■ Problem
Show each line in the listing below that contains the word "FlashDownloadTool".
# # # # # # #
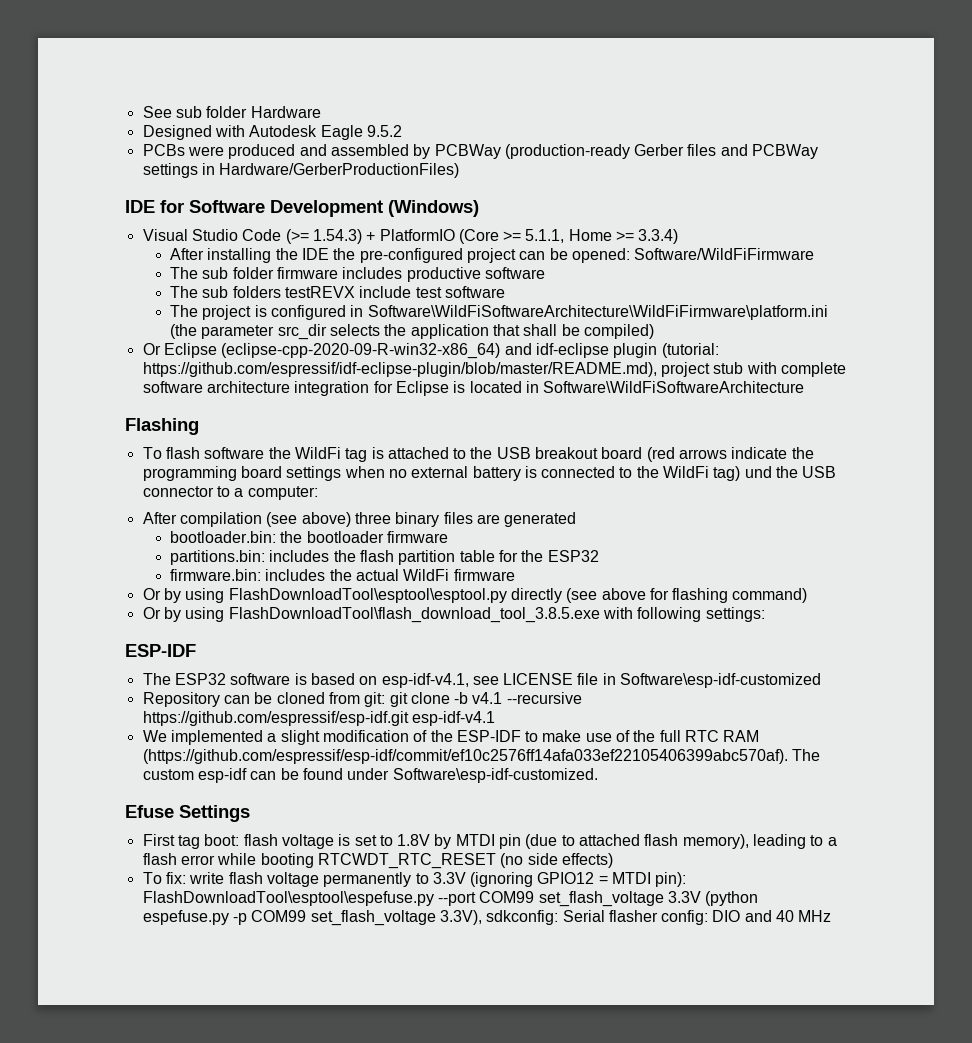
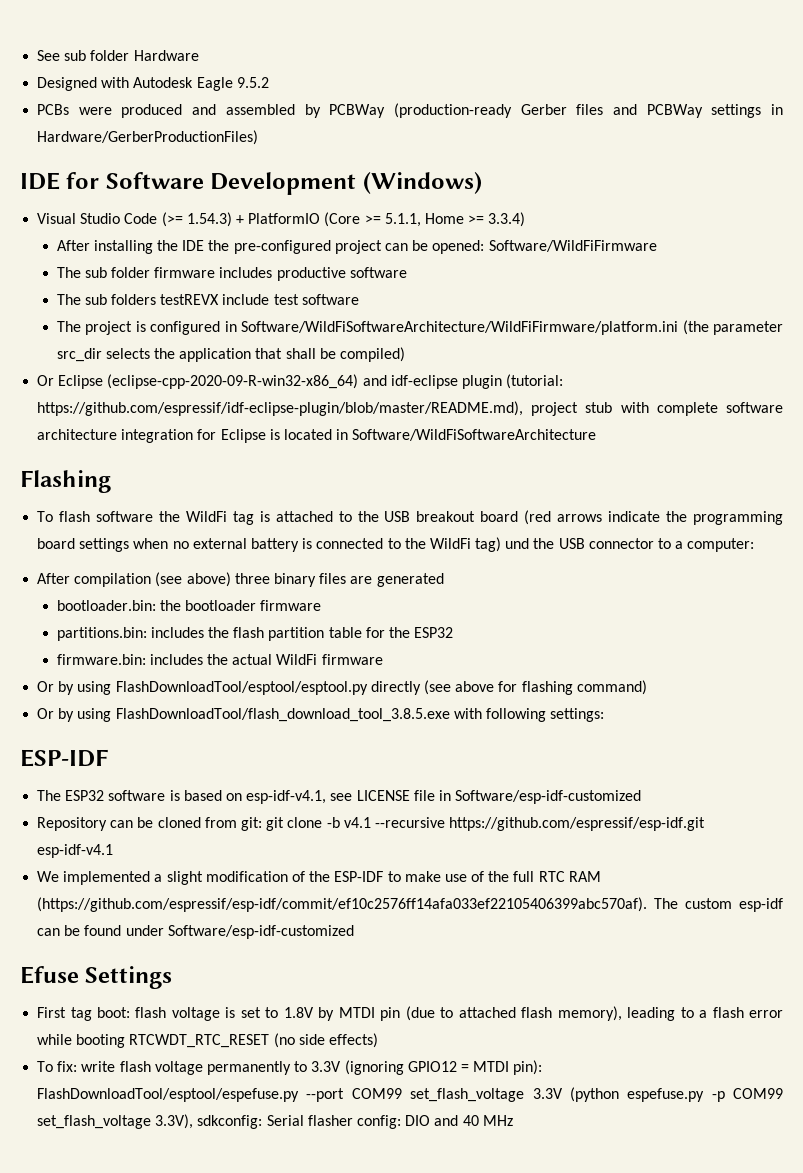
[367,305,828,320] Software\WildFiSoftwareArchitecture\WildFiFirmware\platform.ini -> [241,321,679,335] Software/WildFiSoftwareArchitecture/WildFiFirmware/platform.ini
[543,381,805,393] Software\WildFiSoftwareArchitecture -> [352,429,597,441] Software/WildFiSoftwareArchitecture
[228,588,507,603] FlashDownloadTool\esptool\esptool.py -> [115,681,368,695] FlashDownloadTool/esptool/esptool.py
[228,607,600,623] FlashDownloadTool\flash_download_tool_3.8.5.exe -> [115,708,450,722] FlashDownloadTool/flash_download_tool_3.8.5.exe
[620,673,822,688] Software\esp-idf-customized -> [455,790,642,804] Software/esp-idf-customized
[392,768,598,783] Software\esp-idf-customized. -> [167,925,354,939] Software/esp-idf-customized
[142,891,434,906] FlashDownloadTool\esptool\espefuse.py -> [37,1088,300,1102] FlashDownloadTool/esptool/espefuse.py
# # # # # # #
■ Answer for the task
[228,588,507,603] FlashDownloadTool\esptool\esptool.py -> [115,681,368,695] FlashDownloadTool/esptool/esptool.py
[228,607,600,623] FlashDownloadTool\flash_download_tool_3.8.5.exe -> [115,708,450,722] FlashDownloadTool/flash_download_tool_3.8.5.exe
[142,891,434,906] FlashDownloadTool\esptool\espefuse.py -> [37,1088,300,1102] FlashDownloadTool/esptool/espefuse.py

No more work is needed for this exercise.